Washington worries that a cross-border attack would bring instability
to what has been the calmest part of Iraq, and could set a precedent
for other countries, like Iran, that also have conflicts with Kurdish
rebels. Babacan just returned from a trip to Iran last week, lobbying
for support for the Turkish side and underscoring that Turkey will
act as it sees fit, regardless of U.S. pressure.

"We all need to redouble our efforts and the United States is committed
to redoubling our efforts," Rice said. "No one should doubt the
commitment of the United States in this situation."

She said the United States is working to broaden its sharing of
intelligence and has begun discussing longer-term solutions that
would involve Turkey, Iraq and the United States.

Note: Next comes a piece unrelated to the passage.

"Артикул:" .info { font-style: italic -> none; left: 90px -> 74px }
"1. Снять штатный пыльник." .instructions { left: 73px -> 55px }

The United States charges that weapons and foreign fighters flow
over Iraq’s borders from Iran and Syria to confront U.S. forces,
but until now the border area with Turkey has been relatively quiet.

"It is our hope and our desire that as a country that has been the
target of a big terror attack the U.S. will understand the situation
we are in, understand the frustration we feel, the outrage," Babacan
said, according to a simultaneous English translation of his words.

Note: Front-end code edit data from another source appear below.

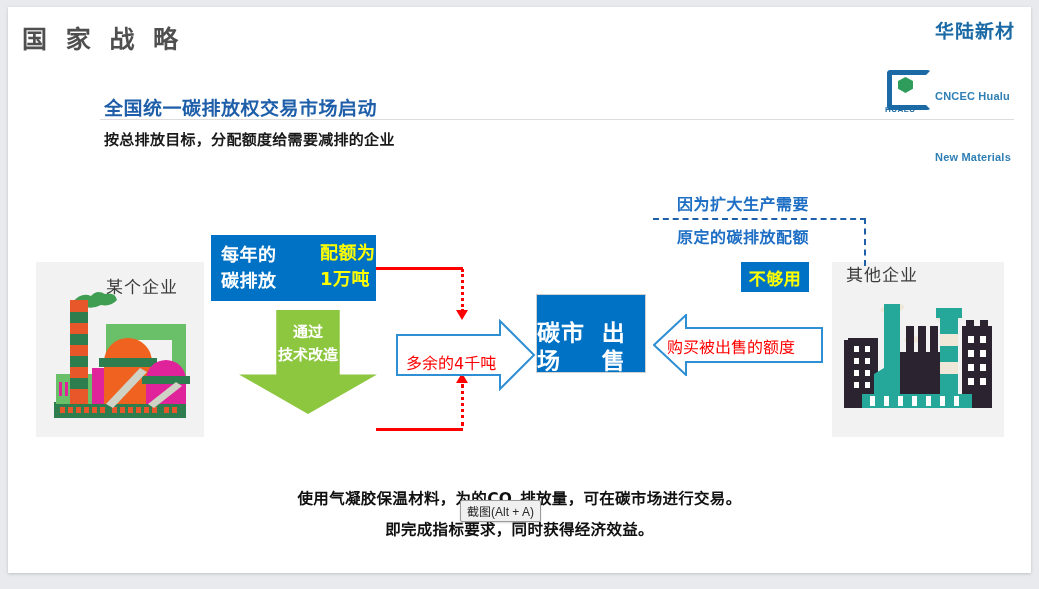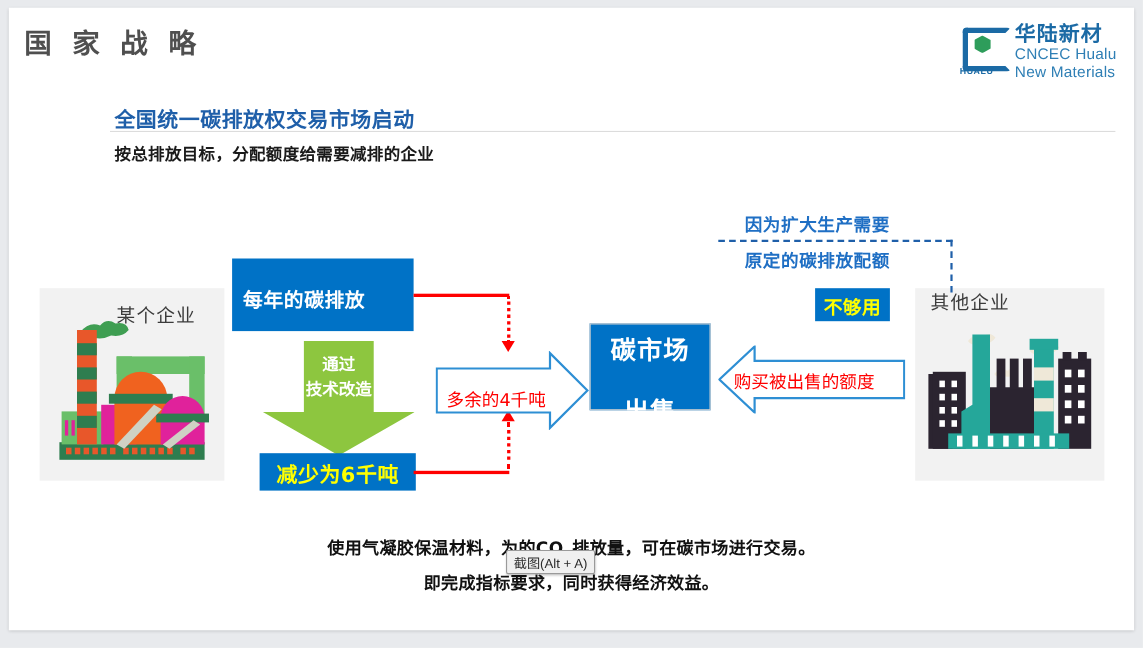"CNCEC Hualu" .hl-en1,.hl-en2 { font-size: 14px -> 11px; font-weight: normal -> bold; margin-top: none -> 48px }
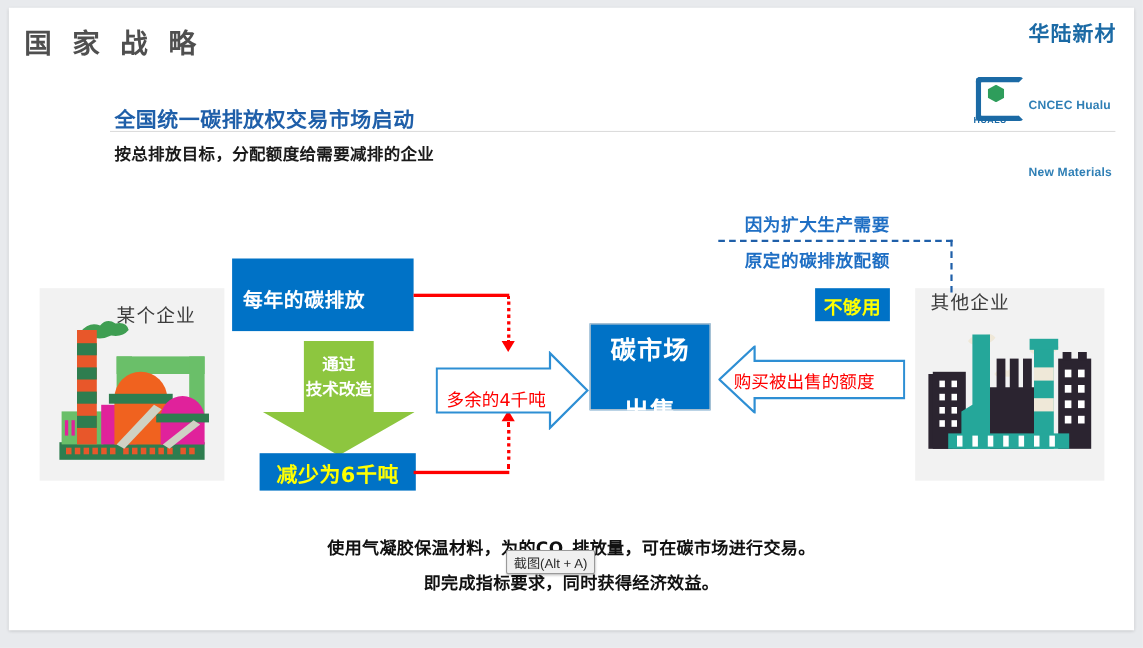"每年的碳排放" .bluebox { flex-direction: column -> row }
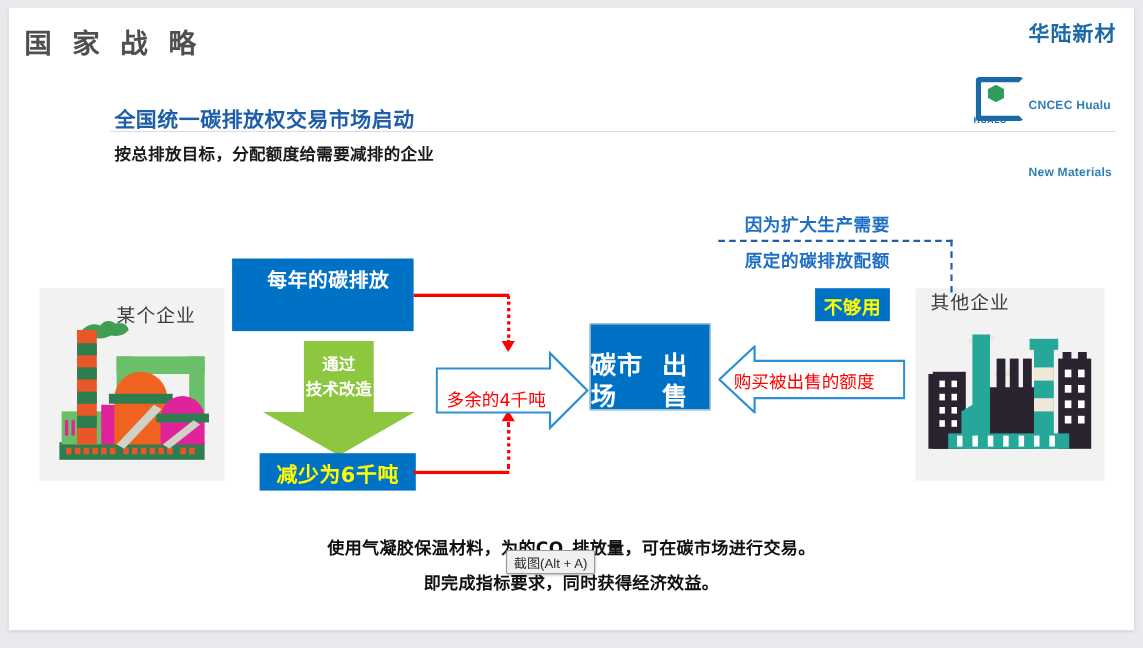"配额为1万吨" span.l-yellow { html: none -> <span>配额为1万吨</span> }
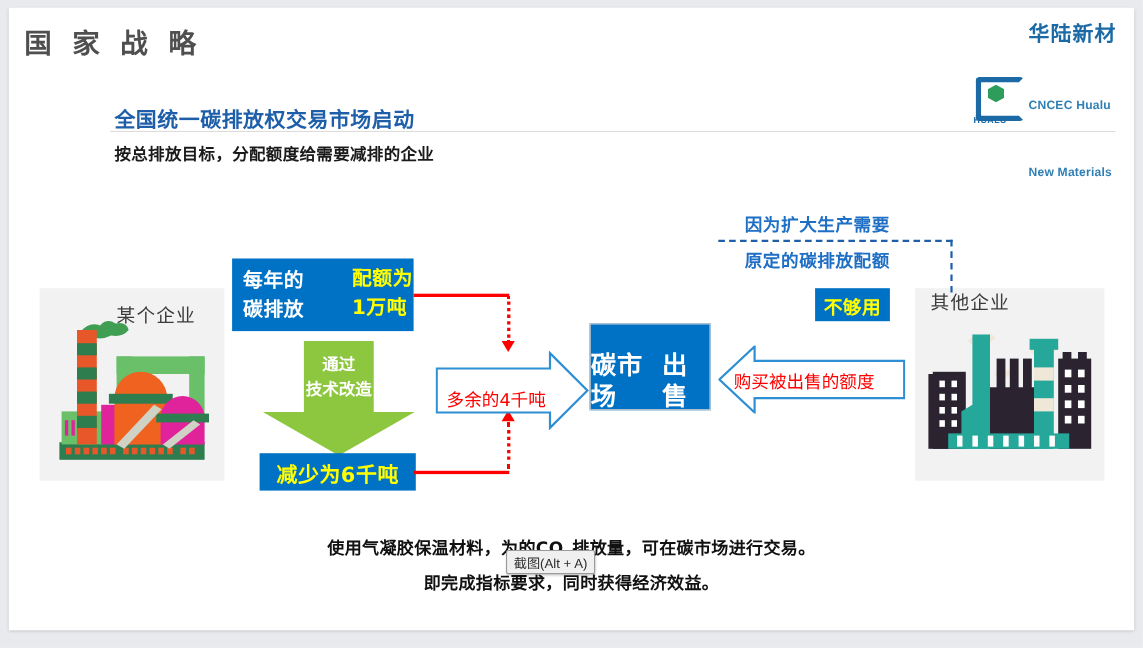"减少为6千吨" div.bluebox { html: <div> <span>减少为6千吨</span> </div> -> none }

The conflict between Turkey and the Kurdish rebels predates the 2003
U.S.-led invasion of Iraq and has little to do with the sectarian
divisions that have all but paralyzed Iraq’s fragile U.S.-backed
government and prolonged the war.

The United States paid little attention to the issue, despite Turkish
complaints, until the burst of rebel attacks this fall threatened
to bring open warfare to Iraq’s largely self-governing north – the
only part of the country that has been relatively safe, stable and
economically sound.

Bush had named a former NATO supreme commander – retired Air Force
Gen. Joseph Ralston – as a U.S. envoy to try to defuse tensions,
but the general resigned in apparent frustration last month.

Rice’s visit to Ankara is a sign of the priority Washington now
places on cooling a conflict that places the U.S. between important
NATO ally Turkey, the weak U.S.-backed government in Baghdad and the
self-governing Kurds in Iraq’s oil-rich north.

Rice rearranged a previously scheduled trip to Turkey to add meetings
in the capital, where she also tried to soothe lingering Turkish
irritation over a vote in Congress last month that labeled as genocide
the 1915 killings of Armenians by Ottoman Turks.